What is expected:
Print each entry as it appears. Images stay out of the copy.
====== Records to process
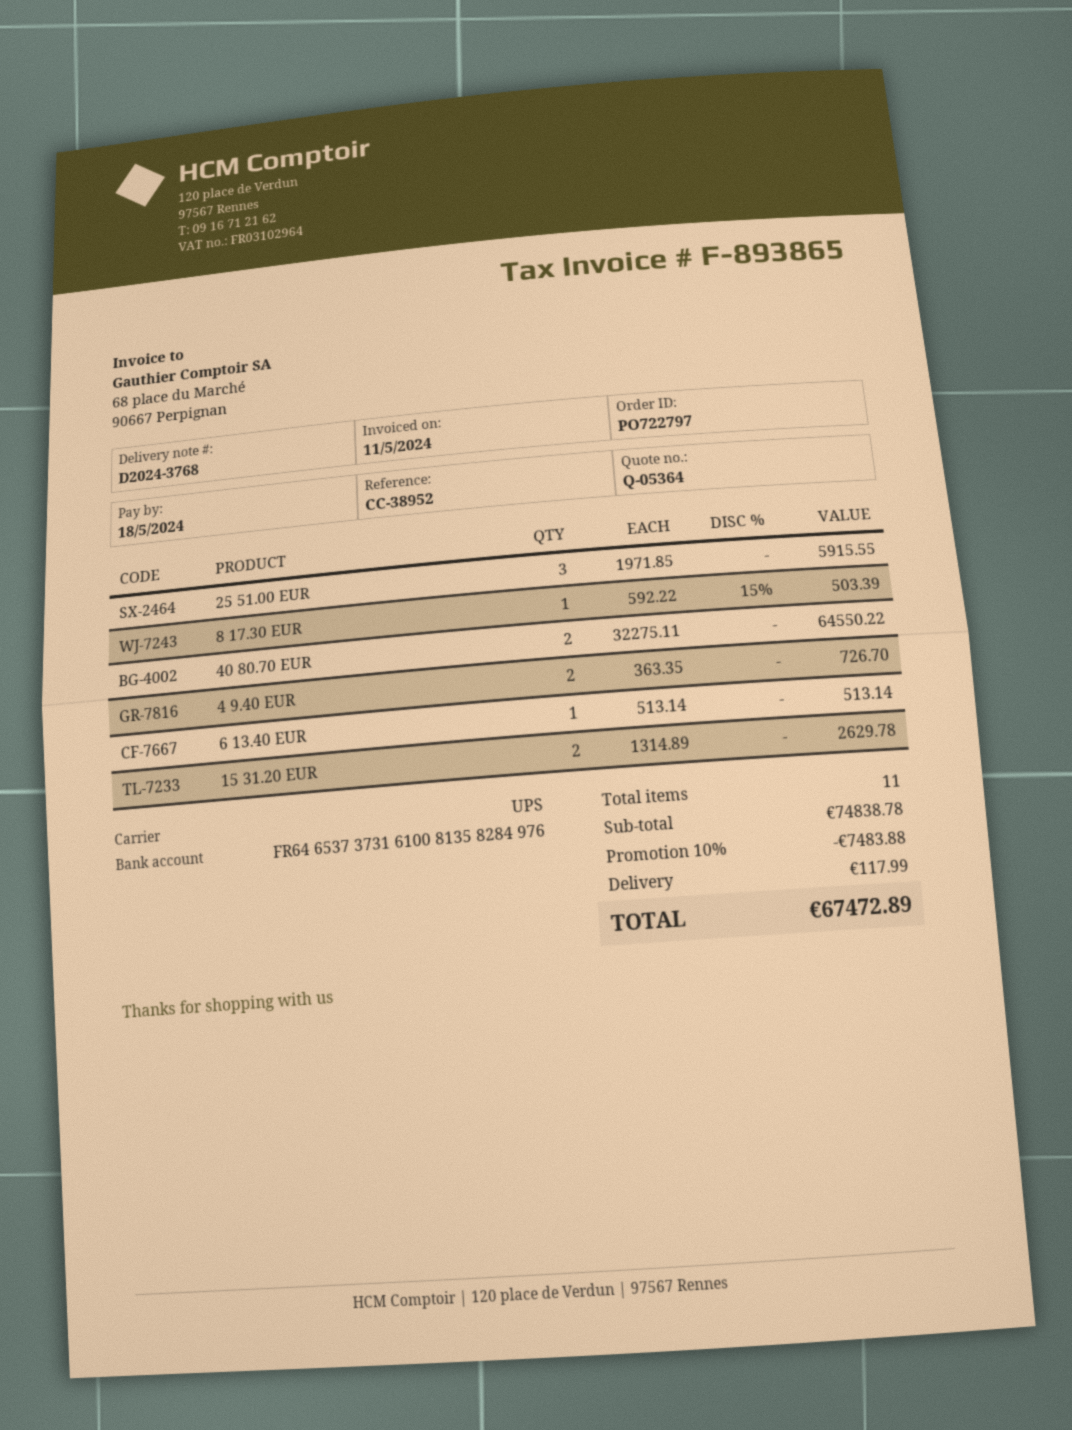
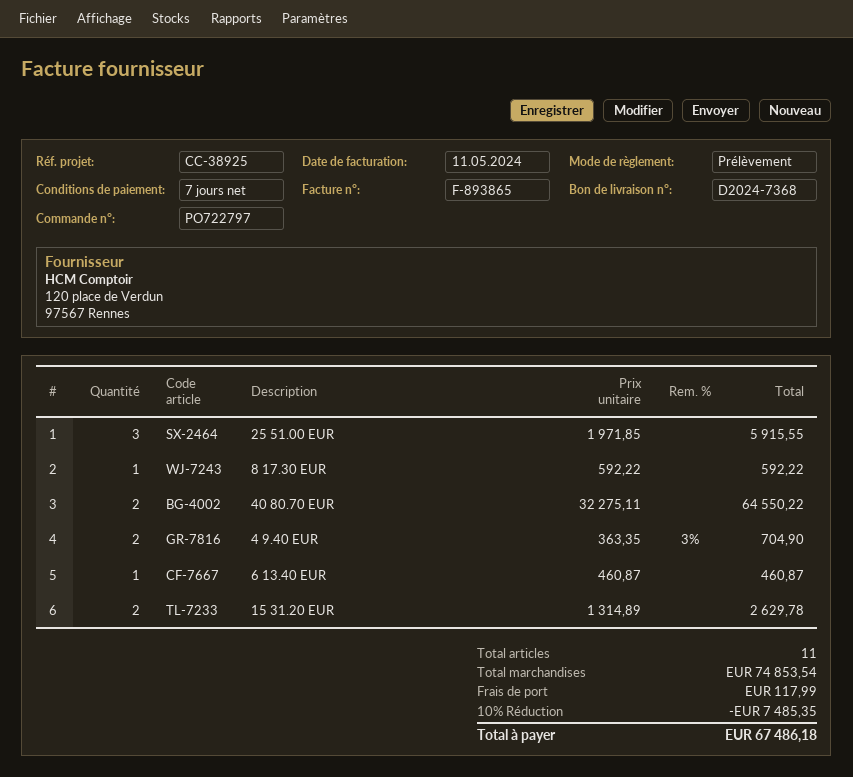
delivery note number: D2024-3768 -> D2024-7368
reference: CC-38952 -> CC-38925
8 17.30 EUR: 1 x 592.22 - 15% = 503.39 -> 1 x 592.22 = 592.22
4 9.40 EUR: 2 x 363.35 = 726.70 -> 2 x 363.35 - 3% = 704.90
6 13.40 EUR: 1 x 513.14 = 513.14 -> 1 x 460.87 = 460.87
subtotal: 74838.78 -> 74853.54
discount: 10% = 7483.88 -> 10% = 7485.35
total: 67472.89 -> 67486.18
============
Your solution:
delivery note number: D2024-3768 -> D2024-7368
reference: CC-38952 -> CC-38925
8 17.30 EUR: 1 x 592.22 - 15% = 503.39 -> 1 x 592.22 = 592.22
4 9.40 EUR: 2 x 363.35 = 726.70 -> 2 x 363.35 - 3% = 704.90
6 13.40 EUR: 1 x 513.14 = 513.14 -> 1 x 460.87 = 460.87
subtotal: 74838.78 -> 74853.54
discount: 10% = 7483.88 -> 10% = 7485.35
total: 67472.89 -> 67486.18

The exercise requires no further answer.